14 Mayıs 2011 Cumartesi

Lütfen yardım edin

 Resimde görülen direğin  ne olduğunu öğrendiğimizden beri bütün sinirlerimiz harp durumda. İki ay önce yeni bir ev alıp taşındığımızı söylemiştim. Dün değil ondan önceki akşam yolu kazmaya ve yolun ortasındaki bölümde çukur kazmaya başladılar. Yolun karşısında ki sitede de trafo var. Bizde herhalde elektrikle ilgili bir sıkıntı var onu yapacaklar sanıyoruz. Neyse akşam gittiler. Sabah bir kalktık. Karşımızda bu yani BAZ İSTASYONU. Gece ikide gelip dikmişler. Evime tam 12m uzaklıkta. Balkonumun karşısında. Dün akşam bağlamaya geldiler. Bizim gibi birkaç duyarlı insan olay çıkarınca polis geldi. Adamların bağlama ruhsatı bile yokken gelip kurup bağlayacaklar.

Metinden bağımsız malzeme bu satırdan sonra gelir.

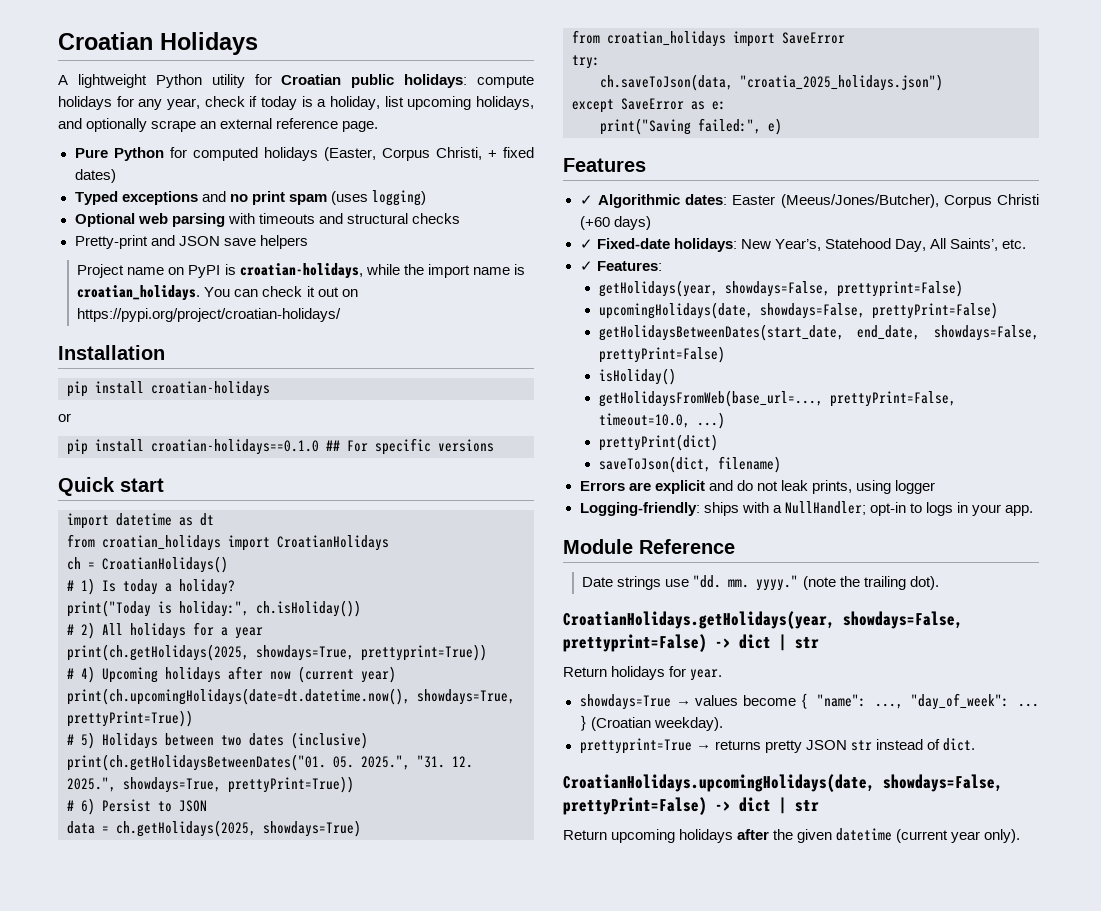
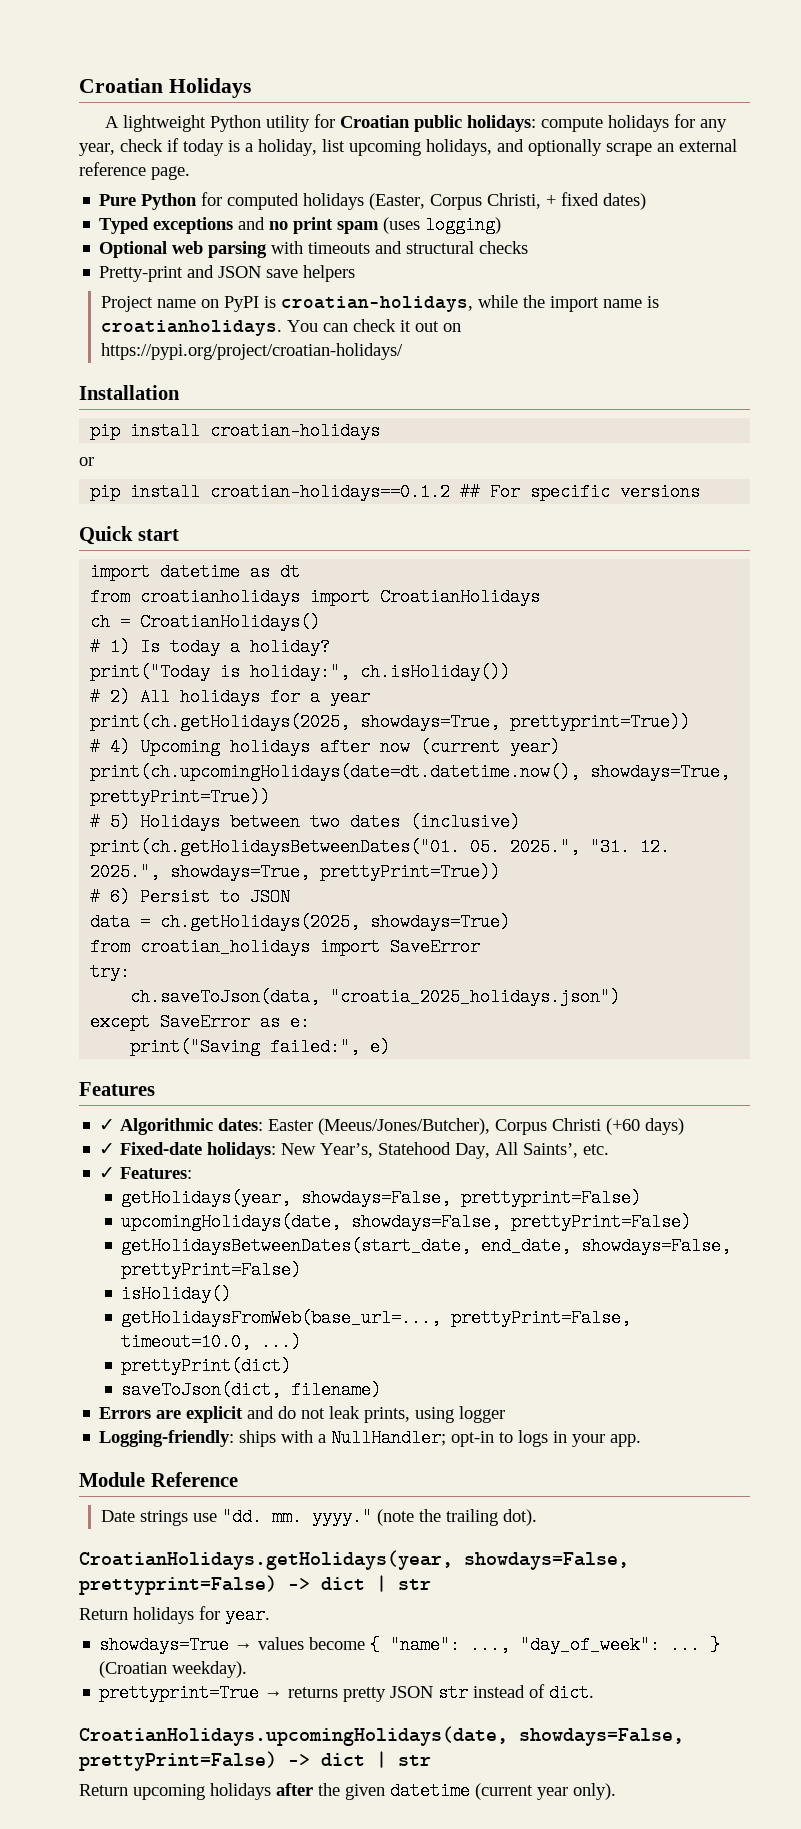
- Project name on PyPI is croatian-holidays, while the import name is croatian_holidays.
+ Project name on PyPI is croatian-holidays, while the import name is croatianholidays.
- pip install croatian-holidays==0.1.0 ## For specific versions
+ pip install croatian-holidays==0.1.2 ## For specific versions
- from croatian_holidays import CroatianHolidays
+ from croatianholidays import CroatianHolidays

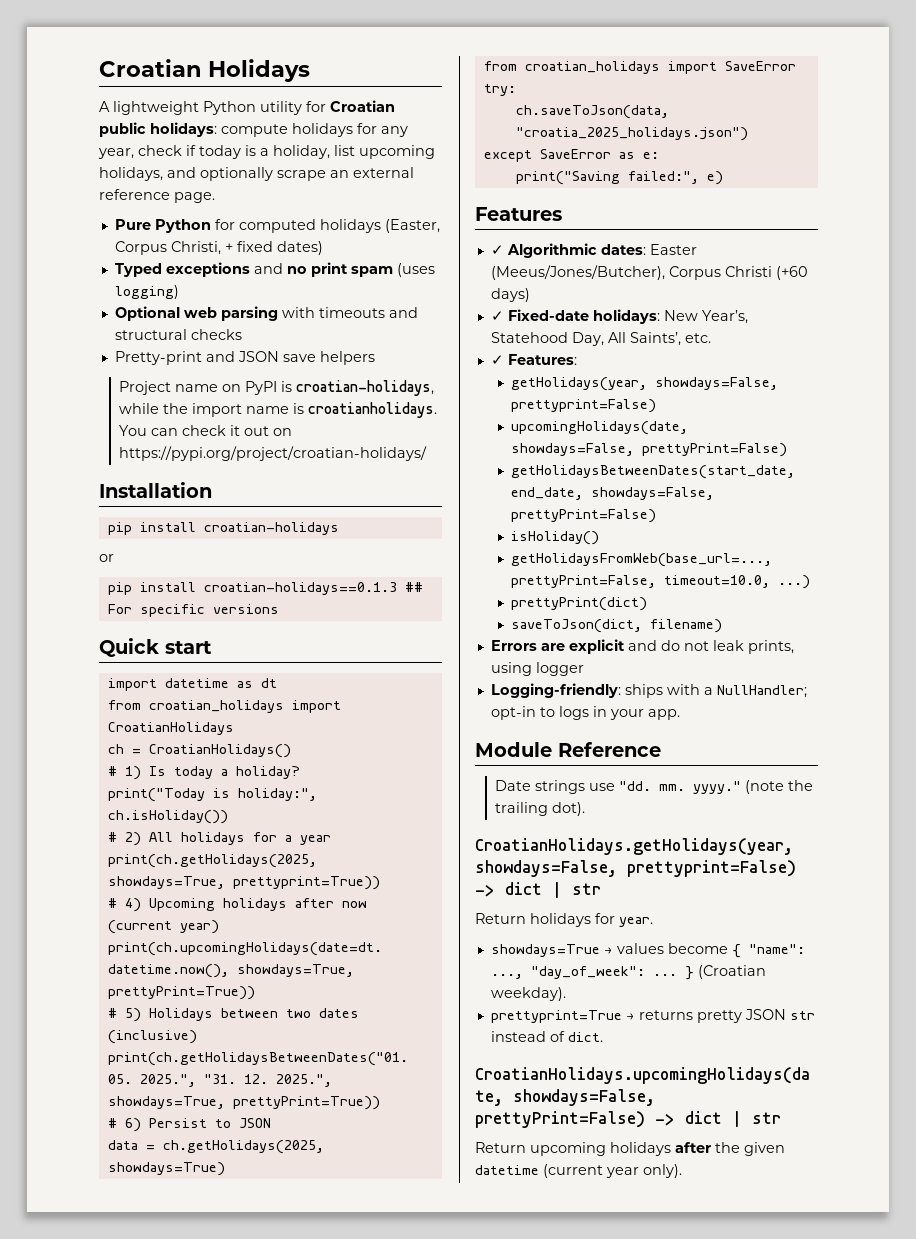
- pip install croatian-holidays==0.1.2 ## For specific versions
+ pip install croatian-holidays==0.1.3 ## For specific versions
- from croatianholidays import CroatianHolidays
+ from croatian_holidays import CroatianHolidays

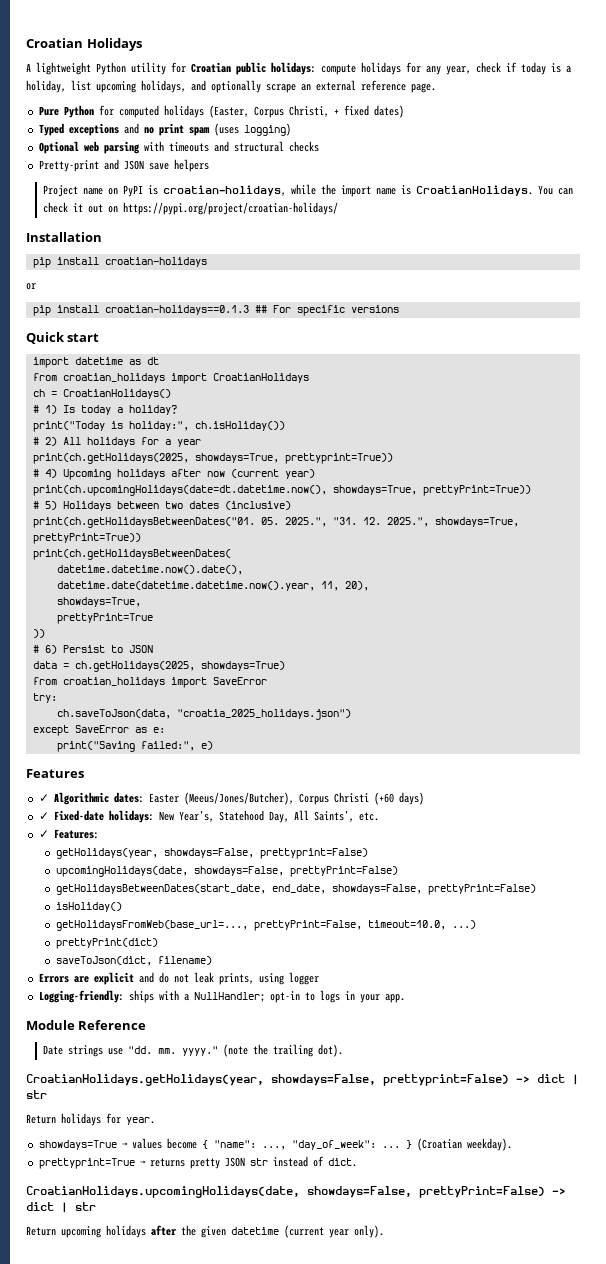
- Project name on PyPI is croatian-holidays, while the import name is croatianholidays.
+ Project name on PyPI is croatian-holidays, while the import name is CroatianHolidays.
+ print(ch.getHolidaysBetweenDates(
+ datetime.datetime.now().date(),
+ datetime.date(datetime.datetime.now().year, 11, 20),
+ showdays=True,
+ prettyPrint=True
+ ))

Neyse dün gece bağlanmadı fakat biliyoruz ki eninde sonunda bağlanacak. Düşünebiliyor musunuz, yolun ortasında işlek bir caddede ve evimin tam karşısında. Ben şuanda kafayı yemek üzereyim. Ne yapılması gerek nasıl bir prosedür gerek hiçbirşey bilmiyoruz. Ne olur bu konularda bilgisi olan varsa yorumlarınızı bekliyorum. 
       Baz istasyonlarının zararlarını araştırdım. Bir çok insan cep telefonu kadar zarar verdiğini söylese de insanın gözünün önünde böyle iğrenç bir görüntünün olması gerçekten korkunç bir şey. Tek düşündüğüm Defne. Onu böyle bir ortamda asla büyütemem. Sabah parka gidiyoruz. Çocuğu sanki tembihlemişler gibi direğin karşısında durdu. Uzun uzun baktı sonra " Anne bu kocaman şey ne "diye ürkek bir sesle sordu. Ne yapmalı ne etmeli bilemiyorum.Ben evde çocuğumla telefonu bile sürekli ayrı ortamlarda bulundurmaya çalışırken  şu işe bak.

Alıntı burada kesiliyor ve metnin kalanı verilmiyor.